Nel dibattito politico è ritornata la questione della riduzione delle tasse tramite un’aliquota unica al 20% percento, la Flat Tax.
Una proposta recente che è stata fatta è quella dell’aliquota unica al 20%, la Flat Tax, il cui scopo è rilanciare i consumi, gli investimenti, l’economia e ridurre l’evasione fiscale. Il ragionamento è semplice: chi paga meno tasse è meno propenso a evadere ed è più propenso a spendere, investire, assumere. Questa sarebbe un’ottima mossa per rilanciare l’economia.
Ora siamo in una situazione piuttosto difficile: con un debito pubblico molto alto e una spesa pubblica che è difficile ridurre drasticamente, una riduzione delle tasse provocherebbe una diminuzione importante del gettito fiscale. Sul lungo periodo rilancerebbe l’economia e avrebbe effetti positivi sul tessuto economico e sociale. Sarebbe una misura di equità sociale.
Ma sul breve periodo, come è possibile far fronte alla drastica riduzione del gettito fiscale? Ricordiamo che l’economia italiana ha superato anni burrascosi e fatichiamo ancora a vedere l’uscita dalla crisi. I vincoli europei e internazionali non permettono al governo italiano di agire sempre come vuole. La nuova Commissione Europea vuole attuare un piano ambizioso di rilancio dell’economia europea, ma ancora non sono state trovate tutte le coperture necessarie.
Il conflitto qui è tra due concezioni antitetiche del funzionamento dell’economia e di come le organizzazioni statali e internazionali possono intervenire nelle questioni economiche. Se desideriamo l’intervento dello stato e dell’Unione Europea per rilanciare l’economia, è difficile contemporaneamente ridurre le tasse, perché un intervento maggiore necessita di ingenti risorse economiche reperibili in gran parte con l’aumento della pressione fiscale.

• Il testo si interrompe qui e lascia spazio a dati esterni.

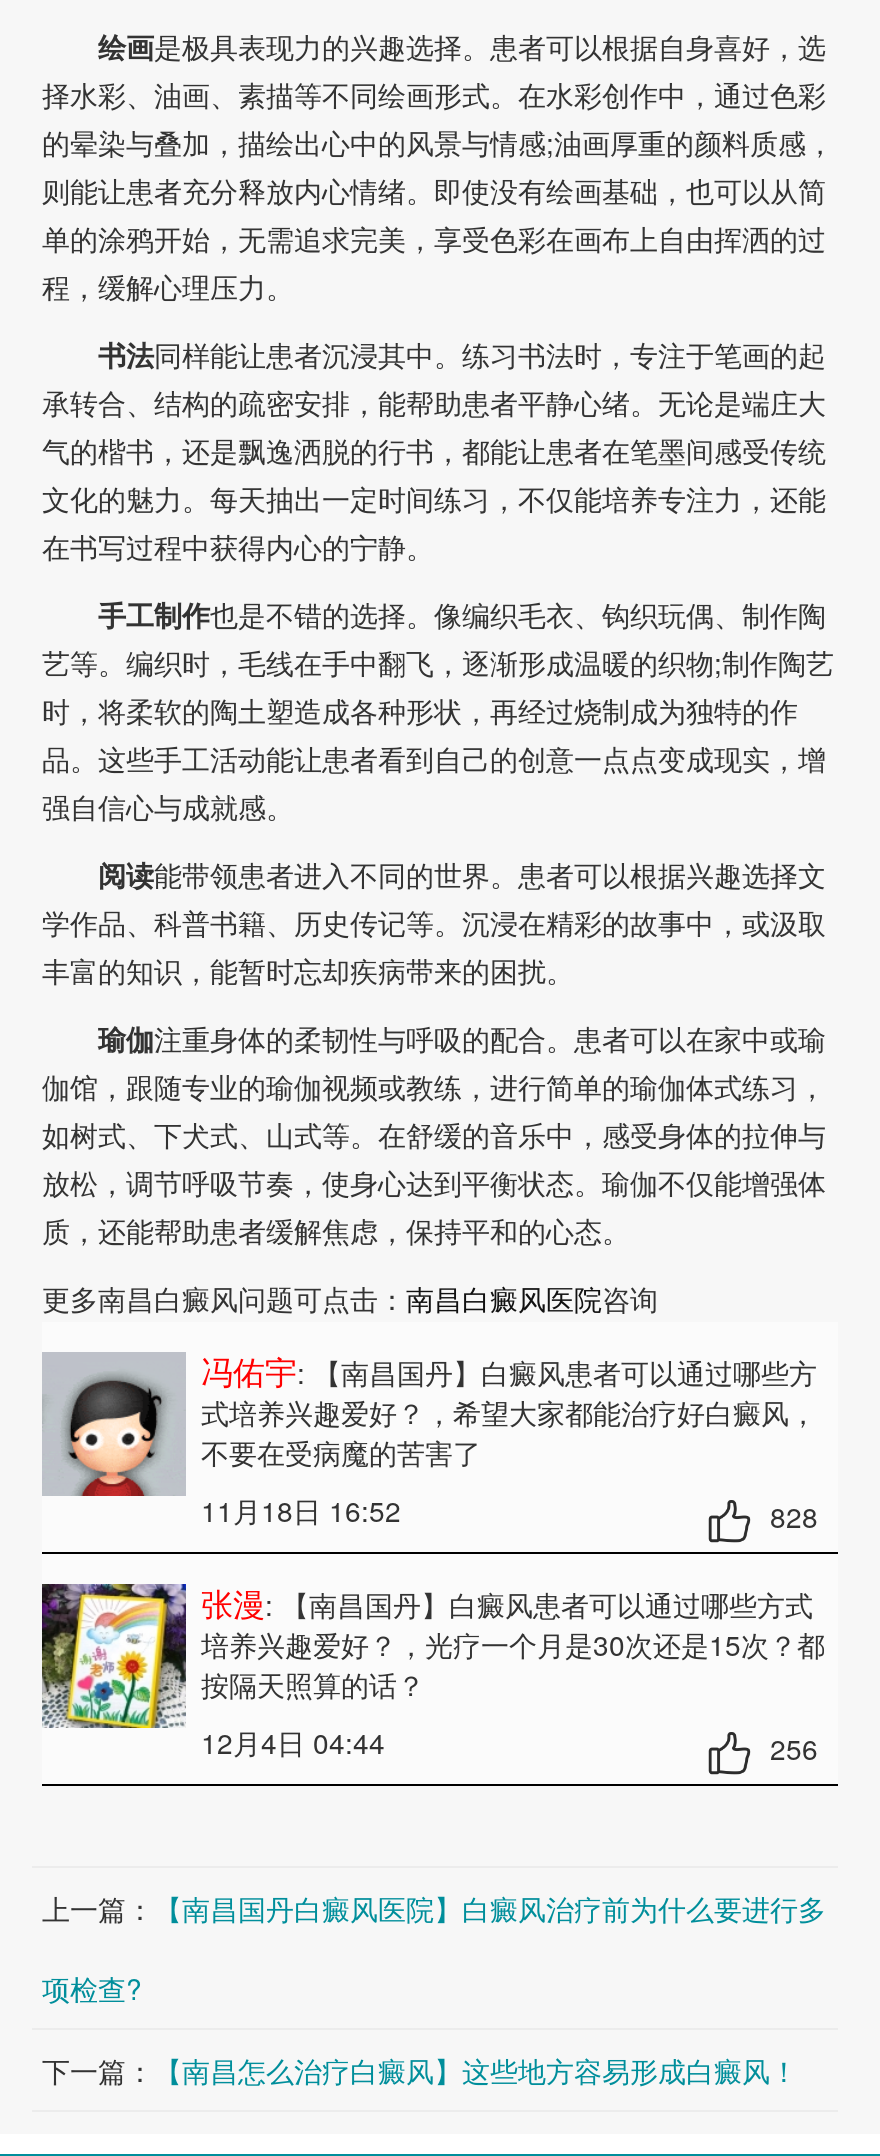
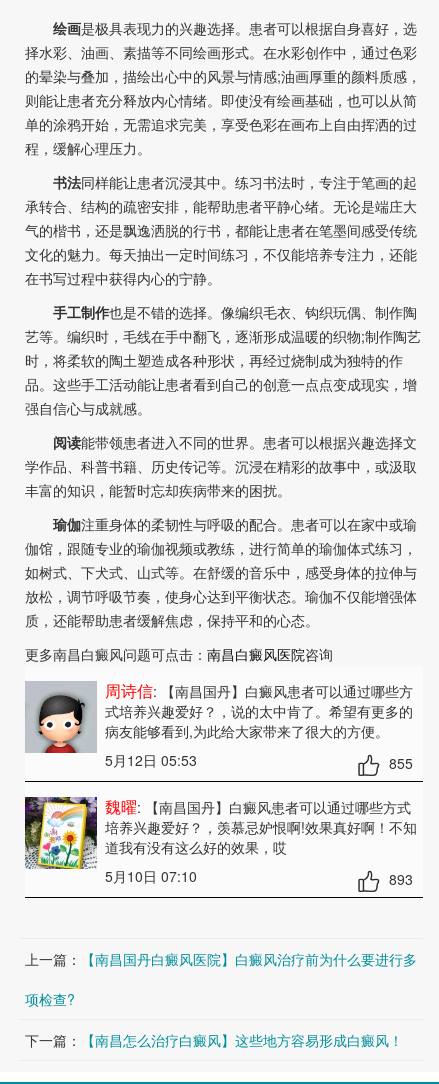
- 冯佑宇: 【南昌国丹】白癜风患者可以通过哪些方
- 式培养兴趣爱好？，希望大家都能治疗好白癜风，
- 不要在受病魔的苦害了
- 11月18日 16:52
- 828
+ 周诗信: 【南昌国丹】白癜风患者可以通过哪些方
+ 式培养兴趣爱好？，说的太中肯了。希望有更多的
+ 病友能够看到,为此给大家带来了很大的方便。
+ 5月12日 05:53
+ 855

- 张漫: 【南昌国丹】白癜风患者可以通过哪些方式
- 培养兴趣爱好？，光疗一个月是30次还是15次？都
- 按隔天照算的话？
- 12月4日 04:44
- 256
+ 魏曜: 【南昌国丹】白癜风患者可以通过哪些方式
+ 培养兴趣爱好？，羡慕忌妒恨啊!效果真好啊！不知
+ 道我有没有这么好的效果，哎
+ 5月10日 07:10
+ 893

Se invece puntiamo alla drastica riduzione della pressione fiscale, bisogna anche avere meno stato: rendere la burocrazia più snella e meno numerosa, delegare al settore privato molti dei compiti che attualmente sono gestiti dallo stato, quindi sottoporre alle leggi del mercato ambiti finora protetti dalla concorrenza. Questo è fattibile solo andando a intervenire contro poteri consolidati che opporranno una strenua resistenza a ogni cambiamento.
Più che altro serve un cambiamento di mentalità nell’Unione Europea nel suo insieme. In questi giorni si parla molto di Google e del presunto monopolio che avrebbe. A parte il fatto che l’antitrust europeo non può intervenire che in presenza di un abuso di posizione dominante, molti sembrano non capire che lo sviluppo dell’economia digitale è più importante delle tasse che si vogliono far pagare all’economia digitale.
L’economia digitale è innovazione, e l’innovazione è il futuro. Allo stesso tempo, abbassare la pressione fiscale è un’ottima prospettiva per le aziende e per i lavoratori, perché potrebbe rilanciare l’economia italiana. Coordinare la fiscalità a livello europeo potrebbe essere una soluzione. Ma rimangono due problemi da risolvere: non si tagliano le tasse senza tagliare la burocrazia e senza delegare molte funzioni statali ai privati, e poi bisogna gestire il periodo di transizione in cui il gettito fiscale è inferiore a ciò che è necessario per far funzionare l’apparato statale e mantenere gli impegni finanziari internazionali.
Se pare impossibile far quadrare il cerchio, bisogna anche dire che le decisioni a livello nazionale, europeo e globale sono prese da persone che possono anche cambiare le regole del gioco. Ciò richiede un cambiamento di mentalità e il sostegno a soluzioni innovative. Quantomeno spero che il fatto di parlare di queste cose alimenti il dibattito e che si finisca per trovare una soluzione positiva per l’Italia, per l’Unione Europea e per l’economia globale.